Una vez que el monarca hubo acabado su comida, iniciamos una serie de interrogatorios de la mejor manera que se nos iba ocurriendo, a fin de descubrir cuáles eran las principales producciones de la región, y si alguna de ellas podía proporcionar beneficios. Al final Too-wit pareció comprender algo de lo que queríamos, y se ofreció a acompañarnos a cierta parte de la costa donde abundaba la biche de mer (según nos dio a entender señalando un ejemplar de este animal). Nos alegramos grandemente de la oportunidad que se nos presentaba de escapar a la presión de la muchedumbre, y le manifestamos nuestra intención de seguirlo. Dejando la tienda y acompañados por toda la población del villorrio, fuimos con el jefe a la extremidad sudeste de la isla, no lejos de la bahía donde fondeaba nuestro navio.
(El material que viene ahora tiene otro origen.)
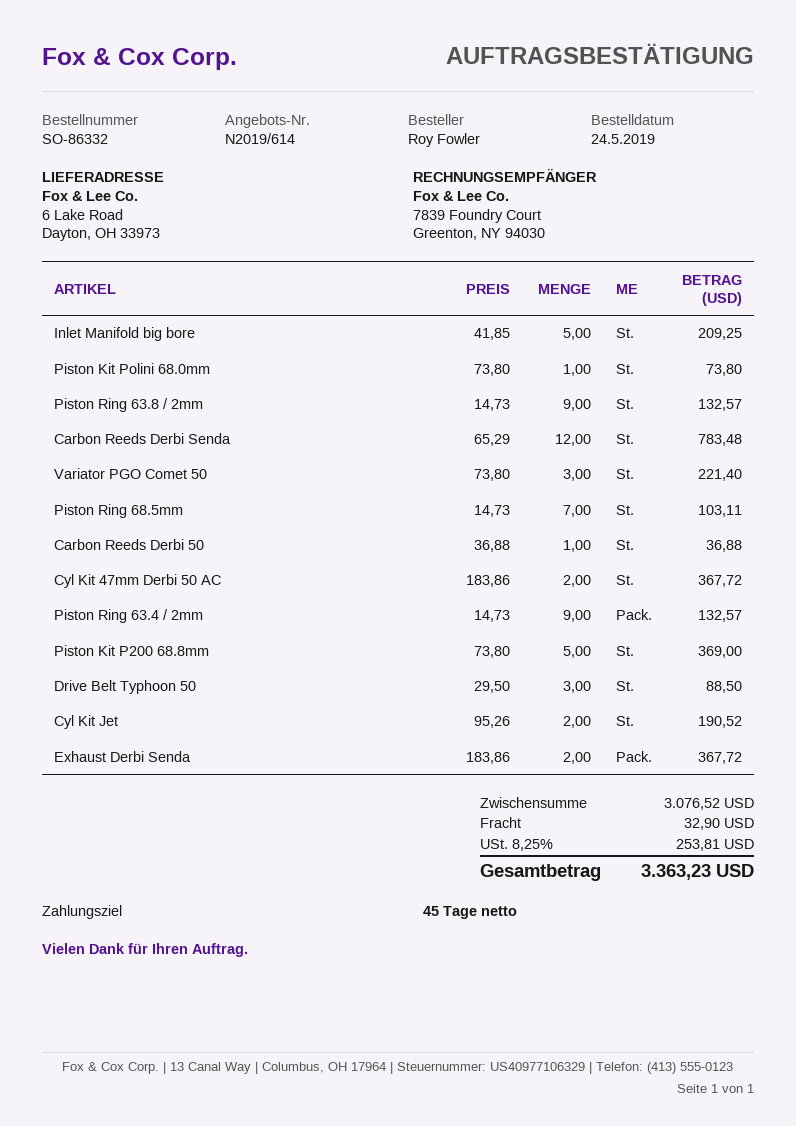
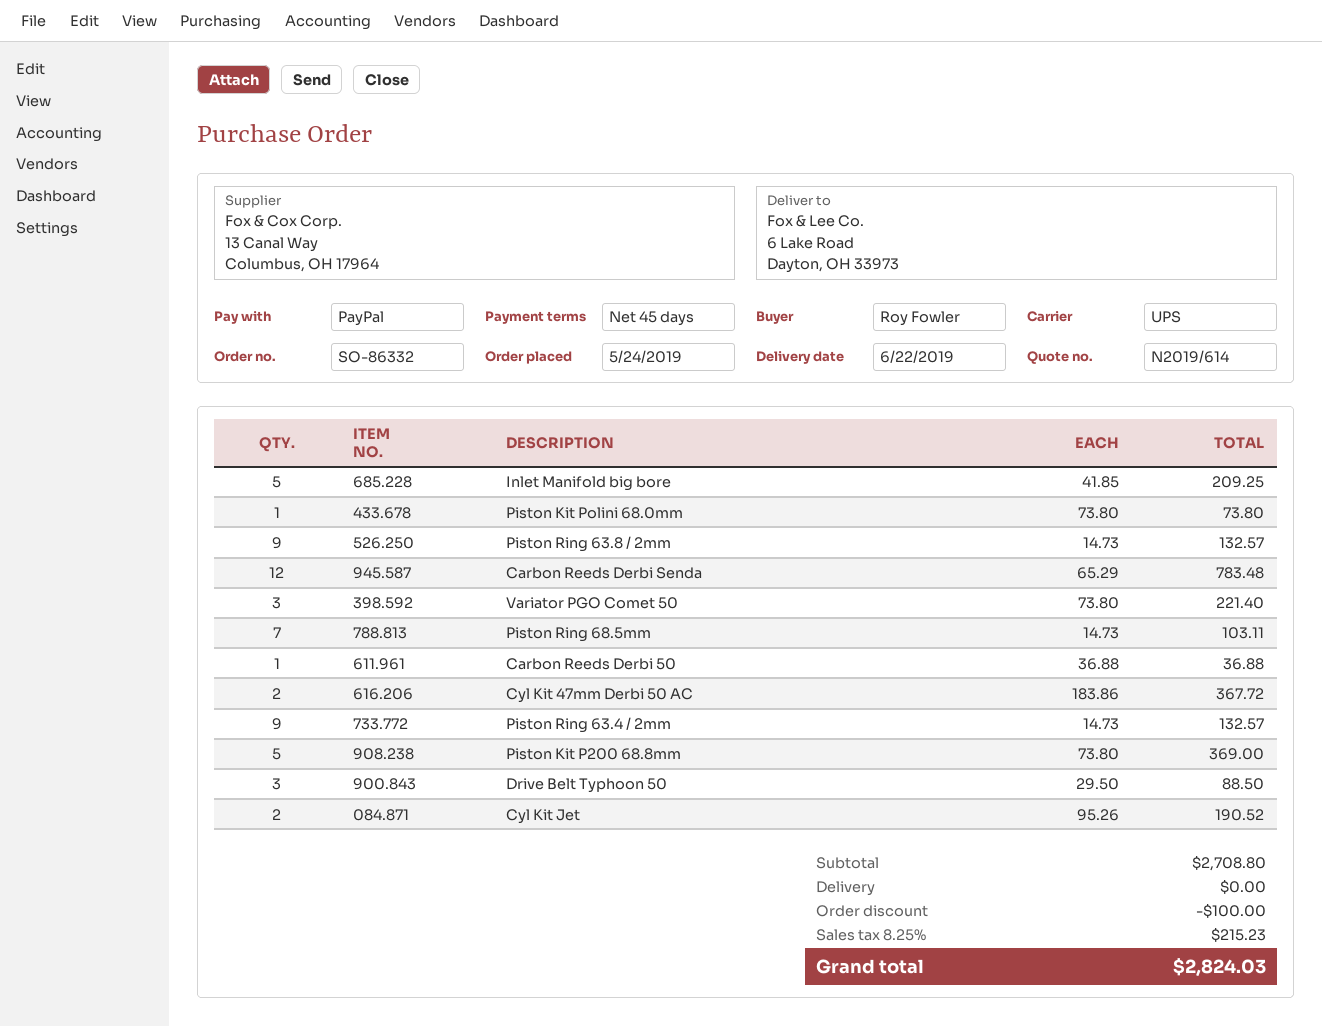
Exhaust Derbi Senda: 2 x 183.86 = 367.72 -> none
subtotal: 3076.52 -> 2708.80
discount: none -> 100.00
shipping: 32.90 -> 0.00
tax: 8.25% = 253.81 -> 8.25% = 215.23
total: 3363.23 -> 2824.03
Esperamos una media hora, hasta que algunos salvajes trajeron las cuatro canoas; entramos en una de ellas, y los salvajes remaron hasta pasar la primera línea de arrecifes, y luego una segunda, donde vimos biche de mer en cantidades muy superiores a las que nuestros marinos habían hallado jamás en aquellos archipiélagos de latitudes inferiores, celebrados por su abundancia en ese producto. Sólo permanecimos cerca de los arrecifes el tiempo suficiente para verificar que hubiéramos podido cargar fácilmente una docena de barcos con dicho producto, y nos hicimos llevar de vuelta a la goleta, donde nos despedimos de Too-wit luego de obtener su promesa de que al día siguiente traería todos los patos y las tortugas galápagos que pudieran contener sus canoas.

En el curso de esta aventura no notamos nada en el comportamiento de los indígenas que nos hiciera sospechar malas intenciones, salvo la manera sistemática con que su grupo se había ido reforzando mientras avanzábamos en dirección al poblado.